Task prompt: When you have gone through the entries below, state how many lines include the word "Failure" and write nothing else.

====

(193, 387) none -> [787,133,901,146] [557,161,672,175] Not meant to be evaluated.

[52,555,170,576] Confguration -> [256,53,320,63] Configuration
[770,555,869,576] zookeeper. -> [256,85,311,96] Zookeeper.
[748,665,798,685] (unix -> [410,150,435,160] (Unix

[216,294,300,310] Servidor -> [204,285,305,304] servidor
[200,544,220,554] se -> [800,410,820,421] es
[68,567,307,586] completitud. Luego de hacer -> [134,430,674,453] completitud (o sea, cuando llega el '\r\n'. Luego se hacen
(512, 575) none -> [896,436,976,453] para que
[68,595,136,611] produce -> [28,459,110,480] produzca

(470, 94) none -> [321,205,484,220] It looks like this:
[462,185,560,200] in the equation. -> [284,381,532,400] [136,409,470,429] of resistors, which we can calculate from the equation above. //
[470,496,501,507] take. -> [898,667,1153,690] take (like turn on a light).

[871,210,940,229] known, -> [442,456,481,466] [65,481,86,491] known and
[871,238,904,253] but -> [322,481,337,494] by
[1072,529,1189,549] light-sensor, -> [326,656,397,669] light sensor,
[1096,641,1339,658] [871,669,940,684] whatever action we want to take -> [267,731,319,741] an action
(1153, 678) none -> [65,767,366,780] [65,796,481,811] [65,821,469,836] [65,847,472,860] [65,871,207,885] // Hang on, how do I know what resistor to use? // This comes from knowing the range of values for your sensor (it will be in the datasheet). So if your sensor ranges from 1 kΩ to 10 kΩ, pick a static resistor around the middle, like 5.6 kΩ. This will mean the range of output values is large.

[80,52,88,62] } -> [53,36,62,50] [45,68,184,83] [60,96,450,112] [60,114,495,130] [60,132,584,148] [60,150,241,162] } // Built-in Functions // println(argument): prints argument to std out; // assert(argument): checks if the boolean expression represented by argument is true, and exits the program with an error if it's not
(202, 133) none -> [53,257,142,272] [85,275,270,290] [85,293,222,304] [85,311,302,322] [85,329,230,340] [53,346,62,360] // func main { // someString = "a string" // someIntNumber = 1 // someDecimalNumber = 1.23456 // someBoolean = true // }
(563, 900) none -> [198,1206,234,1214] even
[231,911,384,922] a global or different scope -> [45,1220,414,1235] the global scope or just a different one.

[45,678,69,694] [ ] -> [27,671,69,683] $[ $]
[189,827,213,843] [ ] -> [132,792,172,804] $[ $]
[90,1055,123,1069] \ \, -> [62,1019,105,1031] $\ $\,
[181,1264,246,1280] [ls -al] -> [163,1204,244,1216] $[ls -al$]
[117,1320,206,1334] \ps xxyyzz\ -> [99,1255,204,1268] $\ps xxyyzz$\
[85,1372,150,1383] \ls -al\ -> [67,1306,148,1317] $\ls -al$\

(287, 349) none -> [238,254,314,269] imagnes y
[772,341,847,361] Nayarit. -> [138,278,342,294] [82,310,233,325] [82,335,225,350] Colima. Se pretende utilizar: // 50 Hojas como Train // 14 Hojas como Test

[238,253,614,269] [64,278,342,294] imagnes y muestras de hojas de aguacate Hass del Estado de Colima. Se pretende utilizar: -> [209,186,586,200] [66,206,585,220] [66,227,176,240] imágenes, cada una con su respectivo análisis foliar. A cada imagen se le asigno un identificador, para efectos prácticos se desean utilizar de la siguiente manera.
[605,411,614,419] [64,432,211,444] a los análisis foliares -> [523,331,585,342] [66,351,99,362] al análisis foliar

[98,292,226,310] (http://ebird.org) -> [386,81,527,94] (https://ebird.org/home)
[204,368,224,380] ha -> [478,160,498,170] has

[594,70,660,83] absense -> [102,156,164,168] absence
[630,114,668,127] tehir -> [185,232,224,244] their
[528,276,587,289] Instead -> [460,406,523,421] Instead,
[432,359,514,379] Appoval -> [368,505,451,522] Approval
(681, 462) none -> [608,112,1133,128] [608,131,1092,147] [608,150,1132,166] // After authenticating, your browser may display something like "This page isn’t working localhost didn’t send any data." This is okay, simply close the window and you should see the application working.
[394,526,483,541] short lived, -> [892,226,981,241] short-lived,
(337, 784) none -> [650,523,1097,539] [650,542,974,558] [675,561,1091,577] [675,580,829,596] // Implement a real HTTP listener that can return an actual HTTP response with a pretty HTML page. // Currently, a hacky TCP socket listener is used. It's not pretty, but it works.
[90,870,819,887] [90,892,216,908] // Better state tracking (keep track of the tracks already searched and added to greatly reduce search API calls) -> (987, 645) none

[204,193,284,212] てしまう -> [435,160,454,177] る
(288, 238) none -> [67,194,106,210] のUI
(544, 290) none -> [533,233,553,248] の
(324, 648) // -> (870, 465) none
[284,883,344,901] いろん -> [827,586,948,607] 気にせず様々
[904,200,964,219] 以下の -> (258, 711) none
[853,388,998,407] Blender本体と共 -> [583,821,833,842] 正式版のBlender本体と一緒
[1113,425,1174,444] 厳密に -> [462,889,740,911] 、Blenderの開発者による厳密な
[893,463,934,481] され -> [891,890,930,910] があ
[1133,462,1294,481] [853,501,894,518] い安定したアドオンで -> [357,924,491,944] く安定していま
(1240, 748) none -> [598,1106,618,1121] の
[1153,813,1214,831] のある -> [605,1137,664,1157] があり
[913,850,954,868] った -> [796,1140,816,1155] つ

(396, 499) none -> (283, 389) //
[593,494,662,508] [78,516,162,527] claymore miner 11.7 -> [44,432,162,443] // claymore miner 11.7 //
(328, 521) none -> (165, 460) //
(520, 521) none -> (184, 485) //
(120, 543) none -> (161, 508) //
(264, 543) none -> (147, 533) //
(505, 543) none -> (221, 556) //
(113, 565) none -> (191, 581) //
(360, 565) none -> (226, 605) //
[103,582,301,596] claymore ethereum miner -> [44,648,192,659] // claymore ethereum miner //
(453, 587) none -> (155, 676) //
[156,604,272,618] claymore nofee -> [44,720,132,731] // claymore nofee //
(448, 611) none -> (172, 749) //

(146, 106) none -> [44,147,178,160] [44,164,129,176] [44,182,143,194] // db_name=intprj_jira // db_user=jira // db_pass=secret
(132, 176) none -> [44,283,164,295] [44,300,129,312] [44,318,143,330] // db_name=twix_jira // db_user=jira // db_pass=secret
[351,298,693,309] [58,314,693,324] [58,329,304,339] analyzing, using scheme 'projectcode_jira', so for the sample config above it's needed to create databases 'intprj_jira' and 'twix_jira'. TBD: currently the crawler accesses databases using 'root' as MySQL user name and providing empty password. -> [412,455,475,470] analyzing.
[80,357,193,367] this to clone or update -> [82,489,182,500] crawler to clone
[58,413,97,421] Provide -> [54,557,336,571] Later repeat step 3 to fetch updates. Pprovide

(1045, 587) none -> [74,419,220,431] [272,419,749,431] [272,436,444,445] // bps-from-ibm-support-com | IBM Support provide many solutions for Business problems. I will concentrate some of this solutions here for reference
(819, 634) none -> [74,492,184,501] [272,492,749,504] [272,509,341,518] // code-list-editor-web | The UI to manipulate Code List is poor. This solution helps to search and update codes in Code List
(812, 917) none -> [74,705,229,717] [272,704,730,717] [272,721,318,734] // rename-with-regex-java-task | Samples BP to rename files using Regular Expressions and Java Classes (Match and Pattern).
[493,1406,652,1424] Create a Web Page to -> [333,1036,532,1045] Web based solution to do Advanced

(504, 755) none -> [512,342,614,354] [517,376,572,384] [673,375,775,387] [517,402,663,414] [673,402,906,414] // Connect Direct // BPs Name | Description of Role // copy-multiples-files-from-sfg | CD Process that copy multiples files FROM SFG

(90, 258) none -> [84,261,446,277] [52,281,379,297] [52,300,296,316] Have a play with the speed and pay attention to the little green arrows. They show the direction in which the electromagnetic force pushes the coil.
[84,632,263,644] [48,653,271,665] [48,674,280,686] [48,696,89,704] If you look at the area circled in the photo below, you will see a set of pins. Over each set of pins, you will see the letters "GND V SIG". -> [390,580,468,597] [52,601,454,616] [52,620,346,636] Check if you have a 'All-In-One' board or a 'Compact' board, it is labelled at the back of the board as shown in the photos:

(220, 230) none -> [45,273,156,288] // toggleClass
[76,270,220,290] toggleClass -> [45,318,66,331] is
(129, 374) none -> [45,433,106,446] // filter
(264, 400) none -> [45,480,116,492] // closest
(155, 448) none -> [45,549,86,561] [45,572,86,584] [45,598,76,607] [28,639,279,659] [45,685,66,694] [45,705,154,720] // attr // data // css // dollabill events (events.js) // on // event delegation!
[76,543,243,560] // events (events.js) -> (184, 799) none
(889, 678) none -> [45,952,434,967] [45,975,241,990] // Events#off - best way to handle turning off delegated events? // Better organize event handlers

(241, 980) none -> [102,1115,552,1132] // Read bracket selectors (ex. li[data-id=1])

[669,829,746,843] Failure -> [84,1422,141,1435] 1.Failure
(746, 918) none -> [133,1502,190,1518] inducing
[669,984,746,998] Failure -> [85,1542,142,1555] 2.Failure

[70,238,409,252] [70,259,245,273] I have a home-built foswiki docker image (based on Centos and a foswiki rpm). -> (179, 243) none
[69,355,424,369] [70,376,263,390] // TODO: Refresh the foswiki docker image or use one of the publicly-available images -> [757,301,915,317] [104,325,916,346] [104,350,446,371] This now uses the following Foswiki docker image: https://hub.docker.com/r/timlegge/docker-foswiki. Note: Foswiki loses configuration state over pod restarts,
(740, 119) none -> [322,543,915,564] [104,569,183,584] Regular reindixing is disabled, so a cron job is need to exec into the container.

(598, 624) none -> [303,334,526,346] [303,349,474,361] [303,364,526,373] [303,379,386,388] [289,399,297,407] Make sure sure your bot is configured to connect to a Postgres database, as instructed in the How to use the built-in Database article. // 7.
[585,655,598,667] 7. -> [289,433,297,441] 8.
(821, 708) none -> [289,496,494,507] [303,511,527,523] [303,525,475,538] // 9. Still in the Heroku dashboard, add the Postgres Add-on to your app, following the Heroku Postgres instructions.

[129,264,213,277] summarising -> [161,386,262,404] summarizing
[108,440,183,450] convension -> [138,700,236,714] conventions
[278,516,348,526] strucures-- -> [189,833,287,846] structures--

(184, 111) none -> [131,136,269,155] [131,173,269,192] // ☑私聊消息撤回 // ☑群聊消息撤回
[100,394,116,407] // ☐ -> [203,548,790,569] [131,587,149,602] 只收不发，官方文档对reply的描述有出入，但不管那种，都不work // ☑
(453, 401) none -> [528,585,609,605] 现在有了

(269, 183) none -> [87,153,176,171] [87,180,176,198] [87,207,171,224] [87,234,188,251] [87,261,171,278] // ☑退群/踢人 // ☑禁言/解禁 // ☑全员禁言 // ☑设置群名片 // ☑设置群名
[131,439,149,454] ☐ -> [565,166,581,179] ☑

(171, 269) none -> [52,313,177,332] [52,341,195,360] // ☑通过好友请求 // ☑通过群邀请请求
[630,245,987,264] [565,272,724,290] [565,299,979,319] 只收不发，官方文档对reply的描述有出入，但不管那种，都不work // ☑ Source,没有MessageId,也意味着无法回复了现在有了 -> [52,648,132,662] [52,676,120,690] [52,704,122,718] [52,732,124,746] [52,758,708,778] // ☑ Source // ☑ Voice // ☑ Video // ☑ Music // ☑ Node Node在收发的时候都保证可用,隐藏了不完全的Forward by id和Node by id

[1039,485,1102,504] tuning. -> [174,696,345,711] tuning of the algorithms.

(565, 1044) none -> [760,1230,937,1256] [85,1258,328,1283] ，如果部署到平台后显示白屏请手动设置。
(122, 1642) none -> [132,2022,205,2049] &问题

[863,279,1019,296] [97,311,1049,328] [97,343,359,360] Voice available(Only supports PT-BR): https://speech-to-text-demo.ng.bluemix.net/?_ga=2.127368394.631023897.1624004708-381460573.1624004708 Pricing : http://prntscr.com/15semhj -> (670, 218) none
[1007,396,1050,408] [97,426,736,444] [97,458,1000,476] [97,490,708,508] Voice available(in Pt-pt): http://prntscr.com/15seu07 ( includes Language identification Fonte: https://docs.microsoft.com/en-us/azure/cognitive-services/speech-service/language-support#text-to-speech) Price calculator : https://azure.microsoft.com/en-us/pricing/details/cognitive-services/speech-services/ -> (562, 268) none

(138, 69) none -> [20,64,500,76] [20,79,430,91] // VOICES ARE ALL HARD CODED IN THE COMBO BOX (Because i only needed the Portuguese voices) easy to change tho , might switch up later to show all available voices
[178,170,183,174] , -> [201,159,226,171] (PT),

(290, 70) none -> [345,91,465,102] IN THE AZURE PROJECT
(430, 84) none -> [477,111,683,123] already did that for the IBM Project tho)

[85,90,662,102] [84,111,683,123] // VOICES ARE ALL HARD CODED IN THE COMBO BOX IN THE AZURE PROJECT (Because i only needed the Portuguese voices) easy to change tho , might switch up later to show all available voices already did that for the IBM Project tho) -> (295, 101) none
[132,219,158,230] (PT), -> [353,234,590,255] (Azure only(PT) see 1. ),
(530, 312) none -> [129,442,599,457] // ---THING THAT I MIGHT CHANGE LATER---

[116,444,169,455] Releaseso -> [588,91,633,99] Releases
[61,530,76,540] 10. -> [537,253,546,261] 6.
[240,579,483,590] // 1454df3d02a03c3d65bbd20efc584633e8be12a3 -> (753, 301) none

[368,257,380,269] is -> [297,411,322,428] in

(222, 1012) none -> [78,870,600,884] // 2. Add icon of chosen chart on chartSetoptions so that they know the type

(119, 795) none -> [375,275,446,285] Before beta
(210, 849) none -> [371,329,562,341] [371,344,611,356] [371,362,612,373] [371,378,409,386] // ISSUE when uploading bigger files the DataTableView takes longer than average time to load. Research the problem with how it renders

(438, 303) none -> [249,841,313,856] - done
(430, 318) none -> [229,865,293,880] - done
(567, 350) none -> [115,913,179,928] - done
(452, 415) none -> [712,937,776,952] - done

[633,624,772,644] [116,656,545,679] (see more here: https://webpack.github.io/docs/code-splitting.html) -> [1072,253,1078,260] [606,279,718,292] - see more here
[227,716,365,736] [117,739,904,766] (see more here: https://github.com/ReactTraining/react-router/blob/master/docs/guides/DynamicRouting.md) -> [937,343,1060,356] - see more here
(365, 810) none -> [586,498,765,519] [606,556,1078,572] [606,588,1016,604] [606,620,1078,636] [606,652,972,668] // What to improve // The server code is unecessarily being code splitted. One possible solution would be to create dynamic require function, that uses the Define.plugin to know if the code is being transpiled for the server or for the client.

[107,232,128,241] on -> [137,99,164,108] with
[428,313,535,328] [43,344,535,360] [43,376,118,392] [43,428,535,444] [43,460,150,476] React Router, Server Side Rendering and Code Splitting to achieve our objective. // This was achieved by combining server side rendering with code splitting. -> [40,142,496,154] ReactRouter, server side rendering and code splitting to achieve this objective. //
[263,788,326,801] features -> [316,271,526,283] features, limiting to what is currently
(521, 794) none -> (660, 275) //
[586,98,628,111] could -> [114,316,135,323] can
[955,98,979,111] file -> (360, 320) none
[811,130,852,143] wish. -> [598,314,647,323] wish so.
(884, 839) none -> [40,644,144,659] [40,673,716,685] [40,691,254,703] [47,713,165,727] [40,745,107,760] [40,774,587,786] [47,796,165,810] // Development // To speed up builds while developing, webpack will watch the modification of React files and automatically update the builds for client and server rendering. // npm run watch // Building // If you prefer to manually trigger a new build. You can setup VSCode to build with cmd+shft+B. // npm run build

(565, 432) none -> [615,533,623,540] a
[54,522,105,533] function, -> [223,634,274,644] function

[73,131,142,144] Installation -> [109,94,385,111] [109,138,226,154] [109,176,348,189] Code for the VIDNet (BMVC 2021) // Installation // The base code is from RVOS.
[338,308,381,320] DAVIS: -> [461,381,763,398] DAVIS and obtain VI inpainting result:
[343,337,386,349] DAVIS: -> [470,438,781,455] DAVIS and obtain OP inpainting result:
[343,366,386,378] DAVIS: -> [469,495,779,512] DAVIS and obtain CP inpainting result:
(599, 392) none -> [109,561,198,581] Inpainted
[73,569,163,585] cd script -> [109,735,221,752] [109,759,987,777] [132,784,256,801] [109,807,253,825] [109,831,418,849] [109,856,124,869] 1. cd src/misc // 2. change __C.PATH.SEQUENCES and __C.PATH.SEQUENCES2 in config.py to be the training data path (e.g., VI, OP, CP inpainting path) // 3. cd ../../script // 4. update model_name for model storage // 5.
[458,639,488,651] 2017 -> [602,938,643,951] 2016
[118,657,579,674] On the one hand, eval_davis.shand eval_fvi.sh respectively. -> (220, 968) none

====

Solution to the exercise: 2